### [Assignment]
Would you please repeat exactly the entries below, starting at the line with "text: Stil ->" and ending at the line with "wäre eine Hochzeit", and nothing outside that range? Leave out the pictures.

[[ Supplied records, beginning ]]

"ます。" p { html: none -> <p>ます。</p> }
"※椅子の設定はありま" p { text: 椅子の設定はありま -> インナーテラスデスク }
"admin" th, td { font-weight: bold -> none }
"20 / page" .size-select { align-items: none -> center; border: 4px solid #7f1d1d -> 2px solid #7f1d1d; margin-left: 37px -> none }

[[ Supplied records, end ]]
[[ Supplied records, beginning ]]

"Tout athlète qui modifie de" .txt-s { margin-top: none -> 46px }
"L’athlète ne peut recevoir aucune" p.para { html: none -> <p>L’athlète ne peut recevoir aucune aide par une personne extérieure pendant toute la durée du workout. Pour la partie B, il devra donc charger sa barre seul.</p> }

[[ Supplied records, end ]]
[[ Supplied records, beginning ]]

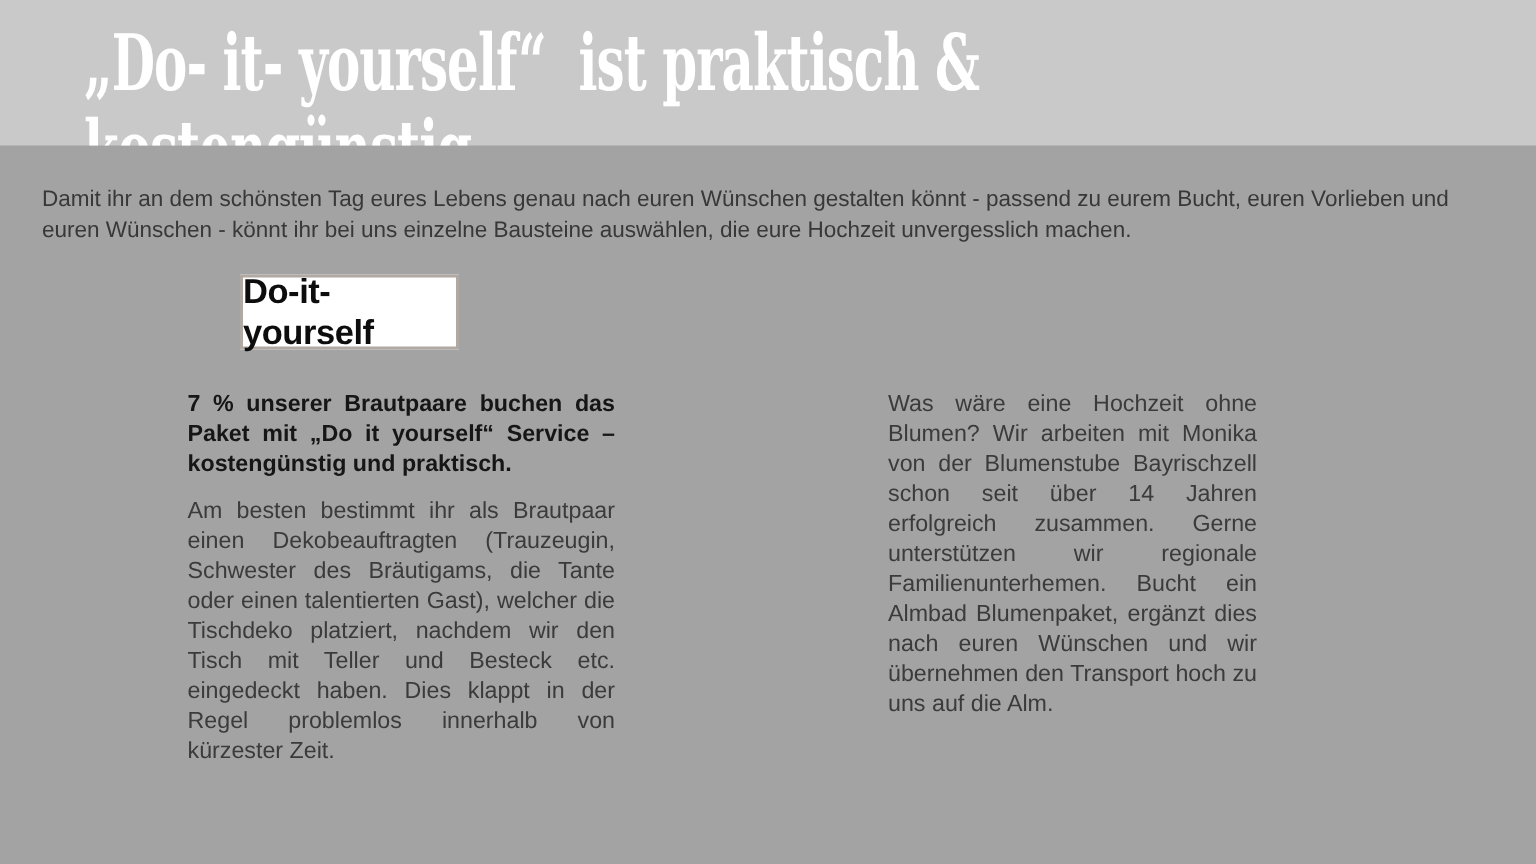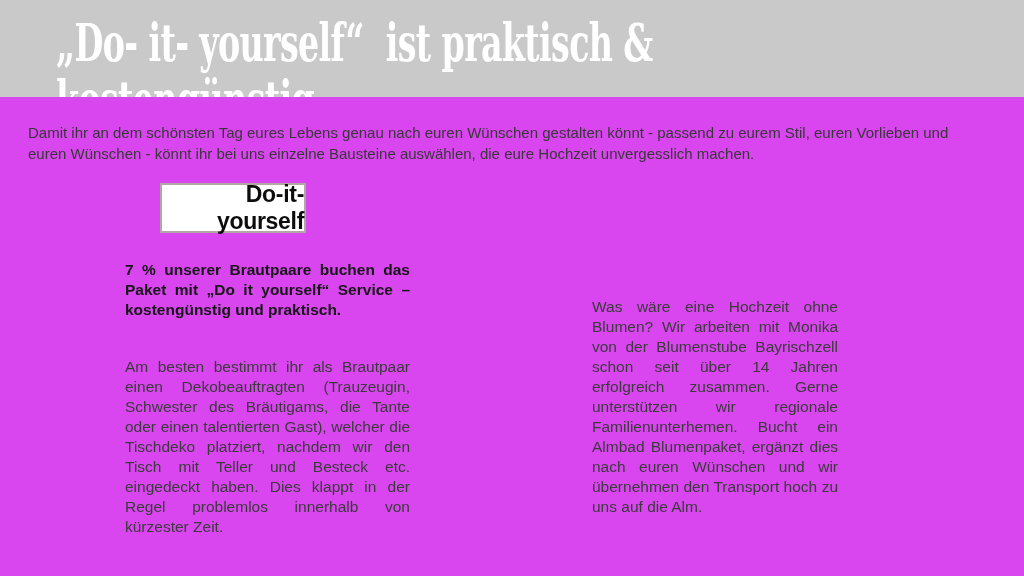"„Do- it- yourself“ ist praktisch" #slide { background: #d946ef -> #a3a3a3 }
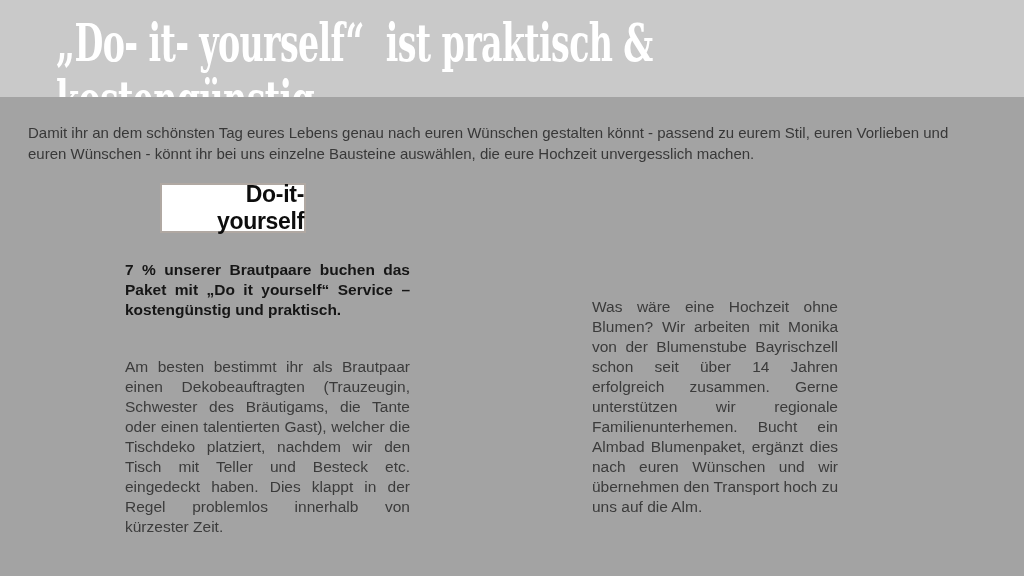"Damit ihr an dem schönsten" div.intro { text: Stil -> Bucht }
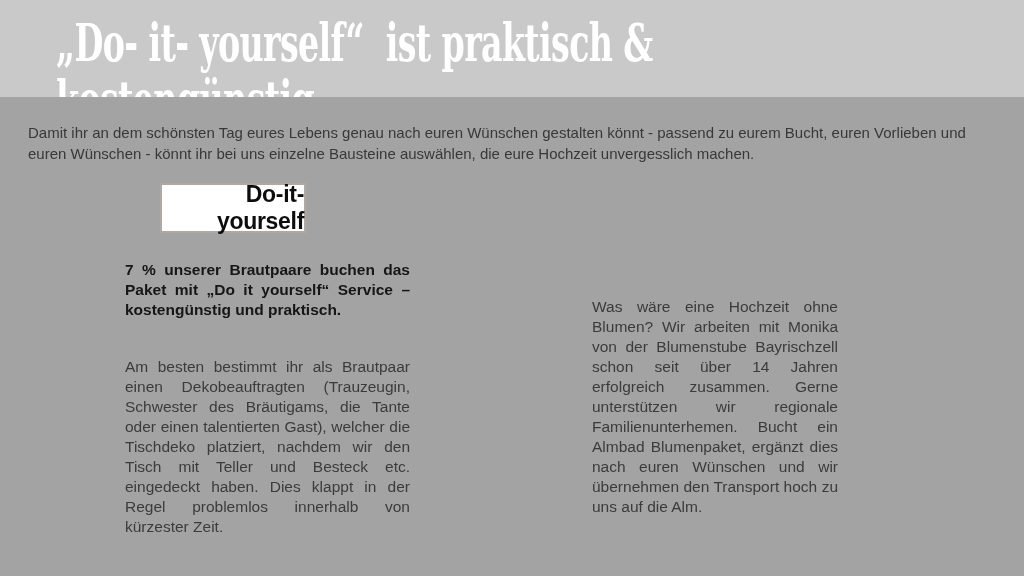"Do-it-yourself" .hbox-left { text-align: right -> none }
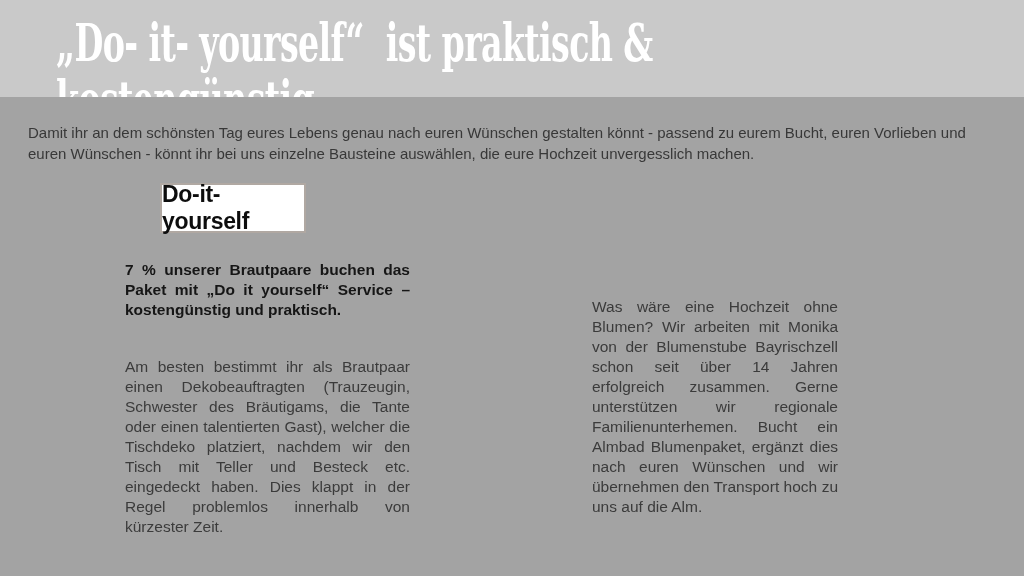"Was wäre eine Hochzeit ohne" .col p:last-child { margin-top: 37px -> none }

[[ Supplied records, end ]]

### [Output below]
"Damit ihr an dem schönsten" div.intro { text: Stil -> Bucht }
"Do-it-yourself" .hbox-left { text-align: right -> none }
"Was wäre eine Hochzeit ohne" .col p:last-child { margin-top: 37px -> none }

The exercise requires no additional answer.